Now, of course there’s still plenty of bad news out there.  One particular item my editor pointed out is this series of  subway station ads financed by noted Islamophobe and caramel-covered nutball Pamela Geller.  Now, when I first heard about subway ads vilifying Islam I thought to myself “What in the world would a sandwich shop be doing making an ad campaign like this? I am never going to buy a toasted Philly cheese steak sub from them again even though it is the epitome of fast-food deliciousness!”.  It took some major research on my part to figure out it’s “little s” subway and not “Subway, Eat Fresh!”.  I have since seen links to this story on my Facebook wall, including one about Mona Eltahawy defacing one of the signs and getting arrested.  I’d be more impressed by her defense of Islam if she were not on CNN tearing it apart every other day.  But anyway.

Okay, what do I think of these signs?  I’m sorry, but I can’t just get overwrought about them.  People with money can do many things.  They can buy kegs of beer for an underage kids’ party, they can make porn films, they can purchase forty Rolls Royces, they can sport quarter-million dollar diamond-encrusted manicures.  They can purchase guns and bullets and drones and tanks and missiles that take the lives of innocent children.  They can do many things, and her use of the money she raised from willing bigots is not the worst thing cash has been plunked down for.

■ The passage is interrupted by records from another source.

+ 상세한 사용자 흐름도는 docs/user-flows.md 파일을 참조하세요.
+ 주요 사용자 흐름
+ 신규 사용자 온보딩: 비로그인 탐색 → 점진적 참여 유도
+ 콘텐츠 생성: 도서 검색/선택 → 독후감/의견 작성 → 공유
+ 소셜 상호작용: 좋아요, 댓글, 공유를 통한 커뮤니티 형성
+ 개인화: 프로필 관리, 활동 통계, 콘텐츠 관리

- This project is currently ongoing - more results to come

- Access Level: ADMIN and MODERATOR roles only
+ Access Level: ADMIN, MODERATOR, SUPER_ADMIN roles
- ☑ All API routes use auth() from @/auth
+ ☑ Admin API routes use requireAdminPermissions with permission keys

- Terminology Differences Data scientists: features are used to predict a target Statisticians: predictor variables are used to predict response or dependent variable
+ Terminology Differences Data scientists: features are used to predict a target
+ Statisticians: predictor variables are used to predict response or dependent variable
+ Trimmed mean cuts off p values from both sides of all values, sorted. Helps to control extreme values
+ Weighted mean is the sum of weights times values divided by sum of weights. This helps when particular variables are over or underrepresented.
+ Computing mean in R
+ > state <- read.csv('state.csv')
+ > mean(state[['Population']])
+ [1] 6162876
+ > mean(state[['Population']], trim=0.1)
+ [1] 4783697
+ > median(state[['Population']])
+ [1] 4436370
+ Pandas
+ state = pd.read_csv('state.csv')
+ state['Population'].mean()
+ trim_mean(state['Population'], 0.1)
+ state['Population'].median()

Yes, the ads are ugly.  Racist lies usually are.  The fact that some people believe the posters is disheartening, but I actually do not have any illusions that a certain population of my fellow human beings are enlightened people who can understand the complexities of Zionism and apartheid.   It is a simple truth that if your heart is covered, Allah Himself can give you the truth written in gold ink on silk and you would reject it.

I refuse to let Pamela Geller and her ilk have space in my brain.  I know, know deep in my innermost self, that there are people out there who hate me because I’m Muslim.  Real hate, honest, frothing-at-the-mouth hatred that makes their bones ache and their eyeballs pop out of their heads.  Hatred that would make them spit on me, or try to grab the scarf from my head, or yell “terrorist!” out of their car windows as they drive by.  If I gave attention to those people then I’d be a scared quivering mass afraid to go out of my house.  I’m not that kind of a person, so I’m not even going to glorify their little ad campaign by giving it my attention for more than the fifteen minutes or so it takes me to write this blog post.

Pamela Geller is too small for me to notice.  The ads are there, but I marginalize them.  They were financed by a small group with deep pockets and most of the people walking by on their way to work or the game or dinner will not give them a second glance.  Those who are biased will only have their bias confirmed.  Those who know better may snort or shake their heads as they go by.  And here’s the cool thing.  Those ads will be a goad for people to learn about Islam.  It happens every time there is a hate crime or a “Muslim” incident.  People perk their ears.  They look at the ad or read an article or listen to some water-cooler conversation.  They use their critical thinking skills to think “Hmm, that seems awfully incendiary and one-sided, maybe I’ll google around to find some information on Islam” and Islam gains a sensible ally, and in many cases, a brother or a sister as that intellectual path leads them to submit to Allah.

So bring it on, Pam, baby.  Buy ads in the subway, put up billboards, hire a sky-writing plane.  Tell the world how awful Muslims are.  I’ll be here with a can of truth to spray on all your little gnats of falsehood.  And those who wish to see, will see.  Now, if you’ll excuse me, my husband knows a guy who owns a Subway and I’m so relieved that I don’t have to boycott them that I think I’m going to go have a sandwich to celebrate.  And chips.